見とれていると、ドアが叩かれて鹿の子さんが戻って来た。ガラスのティーポットに入っているお茶はピンク色、小さなサンドイッチや果物が、金の縁の小皿にそれぞれ乗せられている。私はうきうきとソファに座って、鹿の子がそれをテーブルに並べる。
「これは何のお茶ですか?」
「赤ばらといちごの花茶でございます」
注がれるだけで、ほのかだが豊かな香りが漂う。癒されるなあ。
「この果物は何ですか?」
「白メロンとさくらんぼでございます」
宝石みたいにつやつやで、とてもおいしそう。気分はマリー・アントワネットだ。
「サンドイッチの具は?」
「きゅうりです」
「きゅうり?」
「きゅうりです。王宮御用達の農園で育てられた一級品のお野菜でございます」
異世界には異世界なりの価値観があるものだ。きっと妖精界でのきゅうりは、人間界で言うところのアボカドみたいなものなんだろう。じっくり考えてみるとおいしそうに見えてきた。
「では、いただきます」
「どうぞ、お召し上がりくださいませ」
「他に何かご用などありますか」
軽食を食べ終え、花茶を飲む私に鹿の子さんが尋ねる。
「えっと、明日からは私、どうすればいいでしょうか?」
「今日のパーティーが近いうちに開かれ直されるはずですが、それ以外にご予定はありません。あ、そうだ。朝食の後に、護衛の騎士さまが挨拶に参られますが、そこまでお時間は取らないと思います。それ以降にやりたいことがあれば、可能な限り叶えられると思います」
「例えばどんなことが?」
「サーカスのご鑑賞、景勝地のご観光、遊園地の貸し切りなど……」
「何でもできるんですね⁉」
「はい。大事なお方ですし、おつらいご使命ですので、せめて楽しんでいただきたいと、女王さまが」
鹿の子さんは笑顔になった。この感じだと、私は要人扱いなのだろう。

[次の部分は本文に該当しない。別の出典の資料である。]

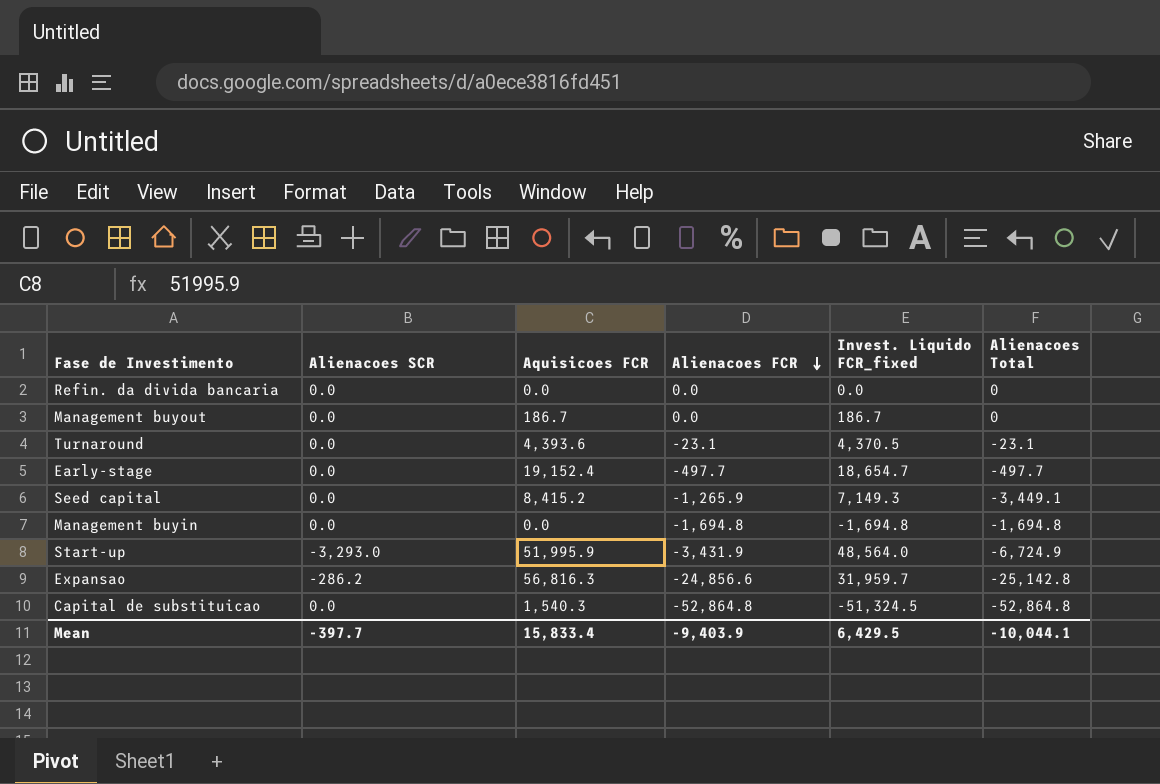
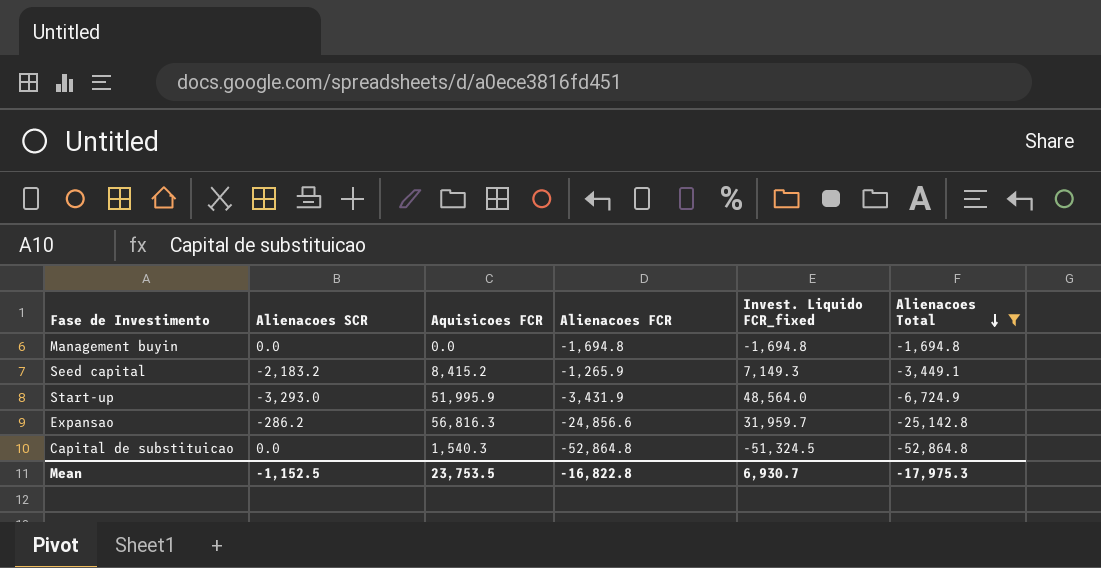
filter: none -> Alienacoes Total <= -1,694.8
row order: Alienacoes FCR descending -> Alienacoes Total descending
Seed capital | Alienacoes SCR: 0.0 -> -2,183.2
Mean | Alienacoes SCR: -397.7 -> -1,152.5
Mean | Aquisicoes FCR: 15,833.4 -> 23,753.5
Mean | Alienacoes FCR: -9,403.9 -> -16,822.8
Mean | Invest. Liquido FCR_fixed: 6,429.5 -> 6,930.7
Mean | Alienacoes Total: -10,044.1 -> -17,975.3

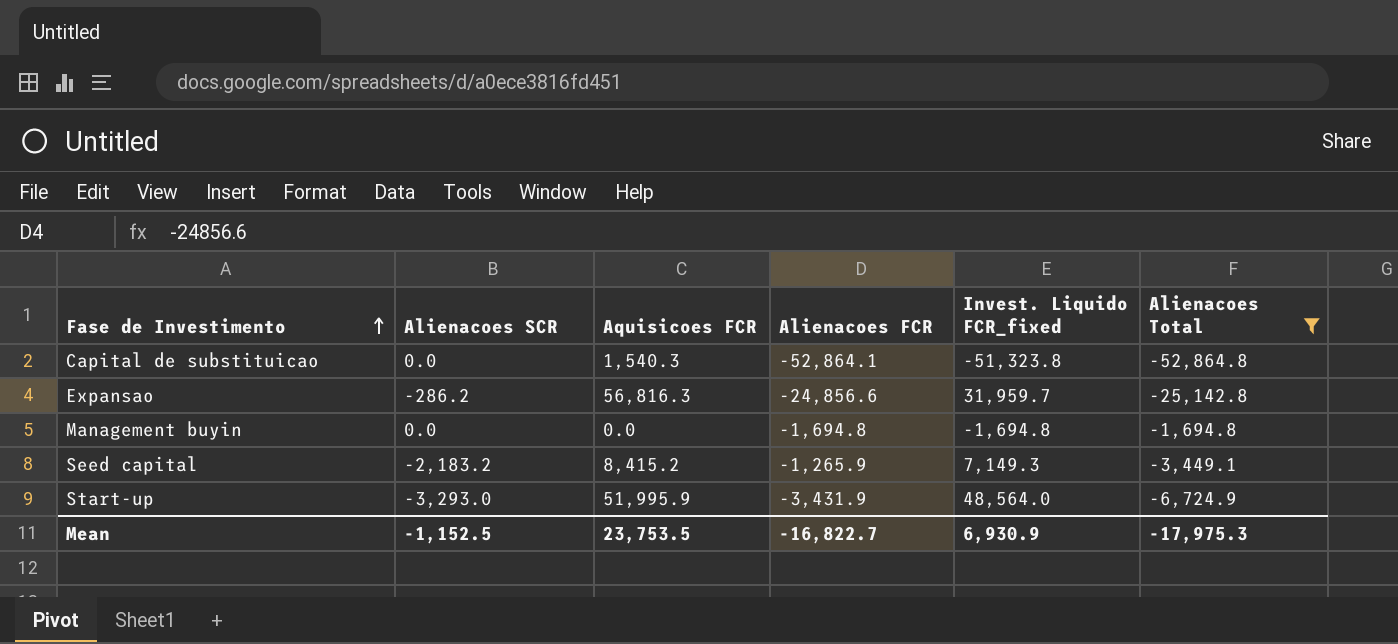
row order: Alienacoes Total descending -> Fase de Investimento ascending
Capital de substituicao | Alienacoes FCR: -52,864.8 -> -52,864.1
Capital de substituicao | Invest. Liquido FCR_fixed: -51,324.5 -> -51,323.8
Mean | Alienacoes FCR: -16,822.8 -> -16,822.7
Mean | Invest. Liquido FCR_fixed: 6,930.7 -> 6,930.9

世界を救うために召喚されて、女王と直接話ができて、おいしいお茶を淹れてもらえて、サーカスも観光も遊園地の貸し切りも……。十歳くらいに見える鹿の子さんは、そんな私の世話役になって嬉しいんだろうな。けど、私はむずがゆい。
「元の世界に帰る、とかは?」
鹿の子さんが悲しそうにするので、私は慌てる。
「ここが気に入らないとかじゃなくて! その、家族に会えないのは寂しいな~って……。半年に一回帰省できたりしないかな~なんて」
「心中お察しします。ご家族と離れられるのはお寂しいですよね。先ほどもおっしゃっていましたし」
ああ、そうか。鹿の子さんはこんな時間も働いてるってことは、家族と離れているのかな。

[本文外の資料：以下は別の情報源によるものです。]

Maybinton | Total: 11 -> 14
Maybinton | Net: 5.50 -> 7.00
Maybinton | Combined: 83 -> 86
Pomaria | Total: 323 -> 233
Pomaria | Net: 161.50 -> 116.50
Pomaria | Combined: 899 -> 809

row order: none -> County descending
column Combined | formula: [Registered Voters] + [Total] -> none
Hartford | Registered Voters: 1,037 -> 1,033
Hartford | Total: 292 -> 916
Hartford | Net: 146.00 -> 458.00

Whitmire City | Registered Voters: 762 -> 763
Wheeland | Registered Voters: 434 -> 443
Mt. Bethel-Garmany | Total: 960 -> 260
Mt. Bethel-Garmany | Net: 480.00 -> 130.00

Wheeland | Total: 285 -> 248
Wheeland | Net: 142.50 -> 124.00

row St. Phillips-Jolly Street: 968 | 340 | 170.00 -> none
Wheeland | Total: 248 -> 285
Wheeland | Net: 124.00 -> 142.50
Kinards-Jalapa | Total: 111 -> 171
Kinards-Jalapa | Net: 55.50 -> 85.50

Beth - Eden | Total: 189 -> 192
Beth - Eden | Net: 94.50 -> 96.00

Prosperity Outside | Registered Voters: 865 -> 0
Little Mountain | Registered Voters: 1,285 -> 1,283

「明日、女王さまにもう一度お尋ねしてみましょう。とりあえず今晩は、こちらでお休みください」
「分かりました」
私は花茶を飲み終える。
「おいしかったです。ありがとうございます」
鹿の子さんはまた笑顔になる。頬が花茶と同じピンク色になる。
「私が淹れたんです」
「そうですか! 明日の朝も鹿の子さんにお願いしようかな」
「ありがとうございます」
鹿の子さんに笑顔が戻って、何だか安心した。